What I am saying is this: Suppose I have before me a theist who claims that a Deity must have been the cause of the Big Bang. "Something from nothing" and all that. Suppose further that my own version of atheism is so completely non-evangelical and my knowledge of cosmology so weak that I say to him, "Could be! I don't believe that a Deity was involved, but I don't have any evidence to rule it out."
So that is the supposition. Next, suppose he says "Furthermore, I think the Deity must have been involved in the origin of life, back 3+ billion years ago. From what I know of chemistry and biochemistry, that could not have been spontaneous." I would tell him that I too know quite a bit about chemistry and biochemistry, and that there are many, many clues indicating that life based on RNA probably existed before modern life based on DNA and amino acids and proteins. There is strong evidence that life in its current form came from something more primitive.
Now, suppose he says "Yes, I understand all that evidence.

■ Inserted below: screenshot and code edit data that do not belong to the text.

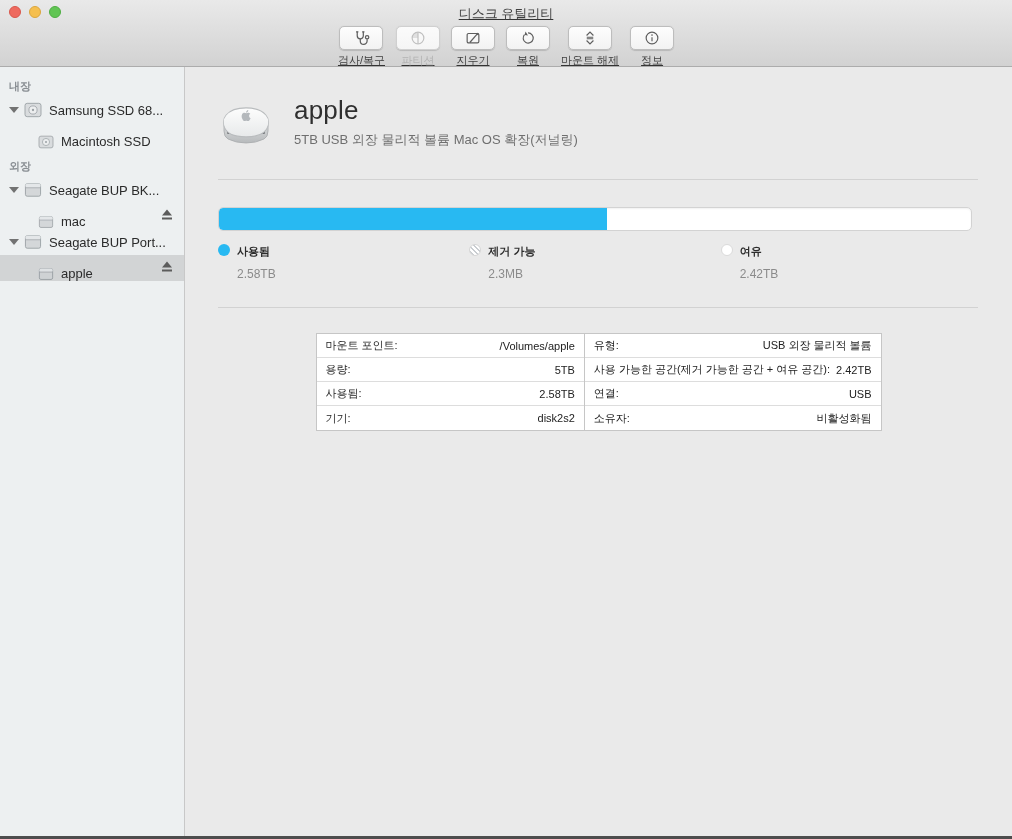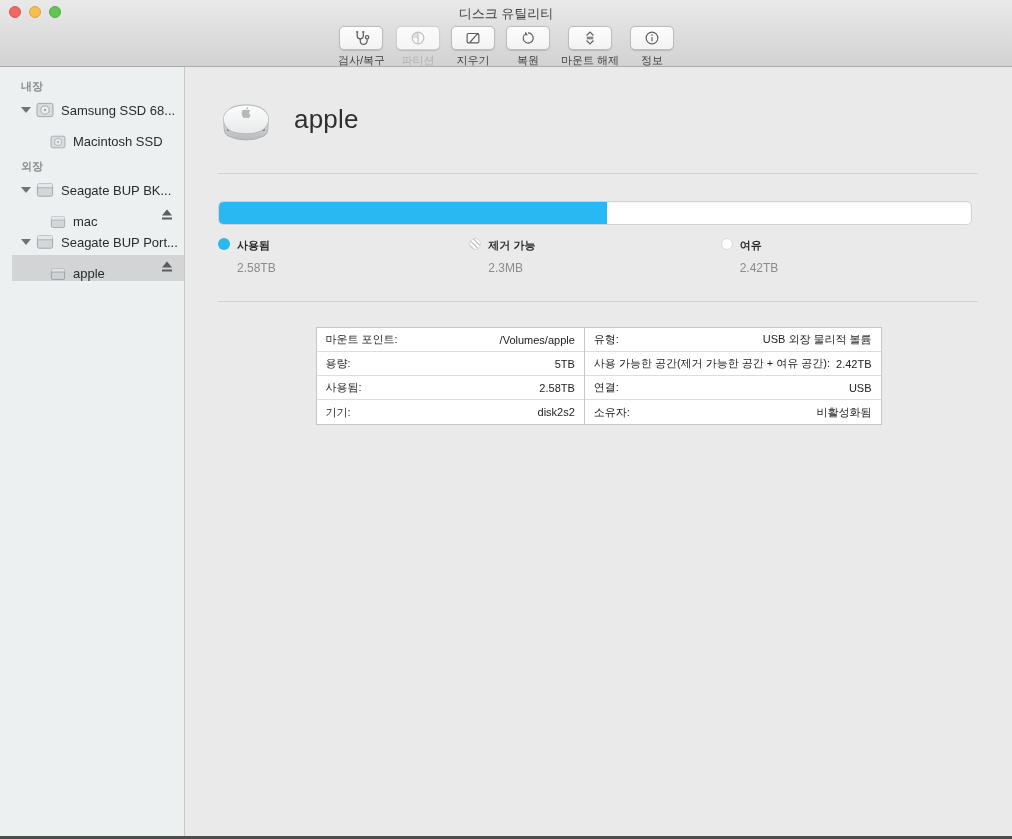"디스크 유틸리티" .titlebar { text-decoration: none -> underline }
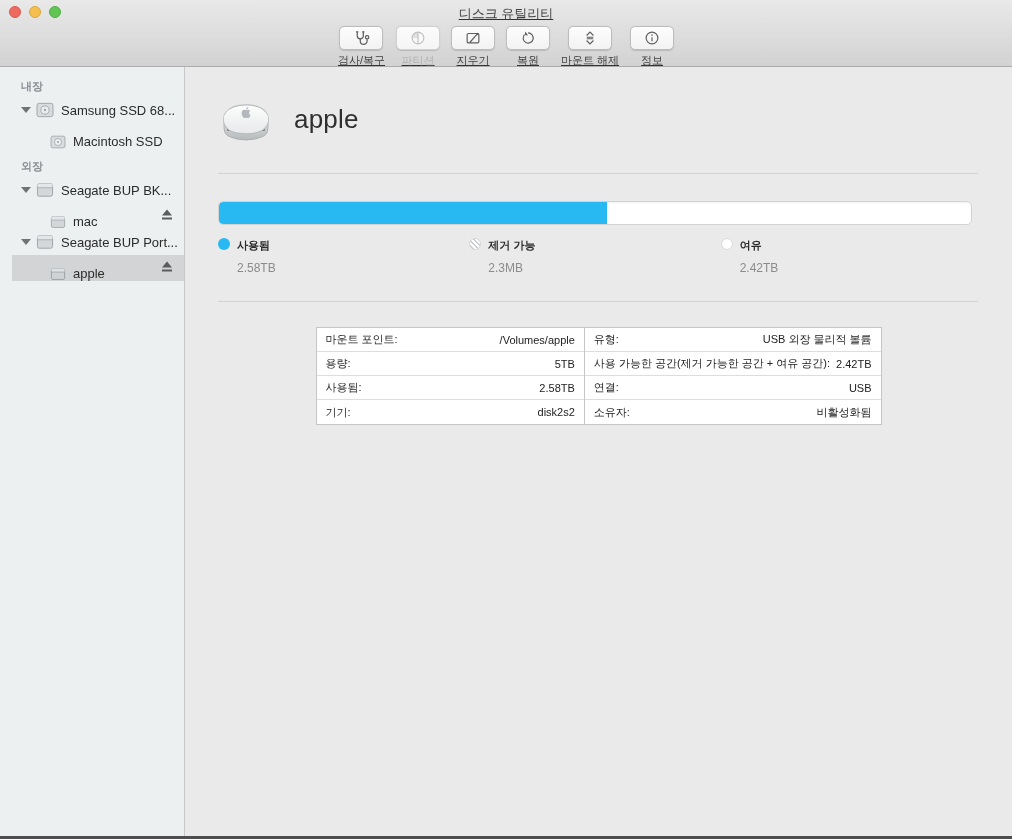"내장" .sidebar { padding-left: 12px -> none }
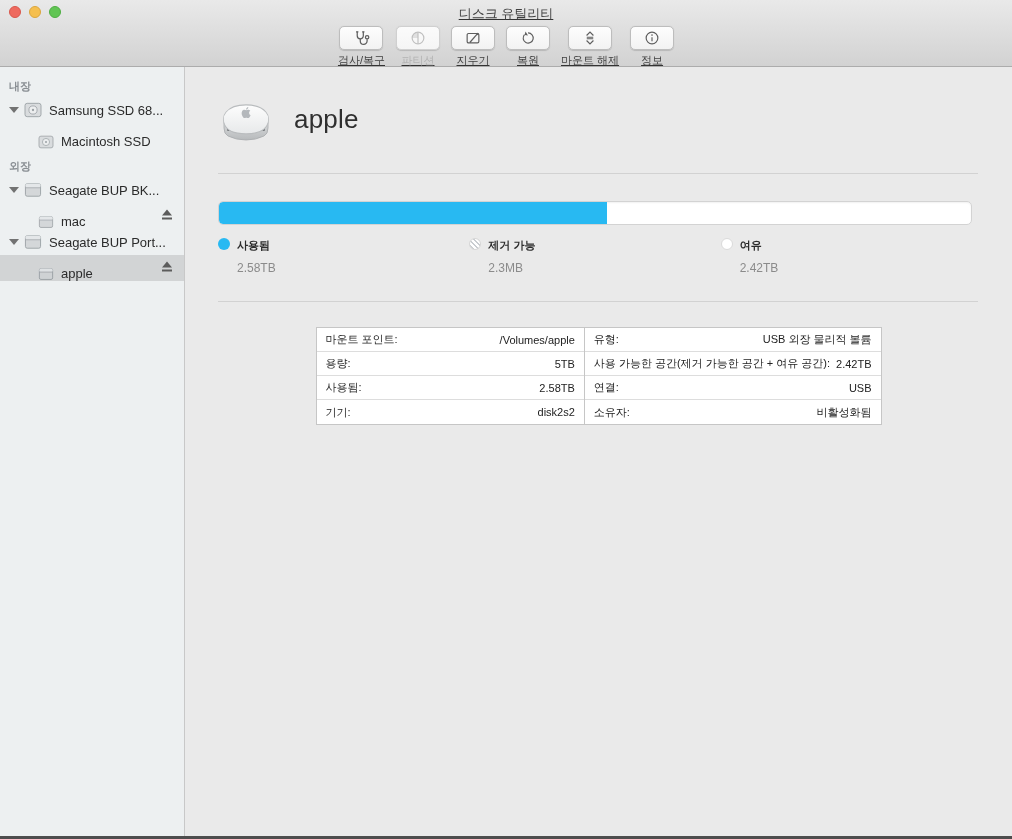"5TB USB 외장 물리적 볼륨" div.vol-sub { html: none -> <div>5TB USB 외장 물리적 볼륨 Mac OS 확장(저널링)</div> }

But you still have no theory to explain how life based on RNA might have started. All you have is handwaving. My belief, since I already believe in a Creator-Deity for the Big Bang, is that a Creator-Deity was also involved in the origin of the RNA World." If he said that, then I would answer, "Ok, you can believe that, but since I don't already believe in a Creator Deity, I would prefer to believe that the first living organism on earth arose by some unknown natural process. In fact, I have some ideas as to how it might have happened."
Yes, I said "prefer to believe" this time. I don't have a good explanation for life's origin, though I have spent a good deal of my spare time over the past 30 years looking for one.
Thanks for catching me in this error. I was very vaguely familiar with those theories, but not enough to realize that they require source materials not available from Miller-Urey building blocks.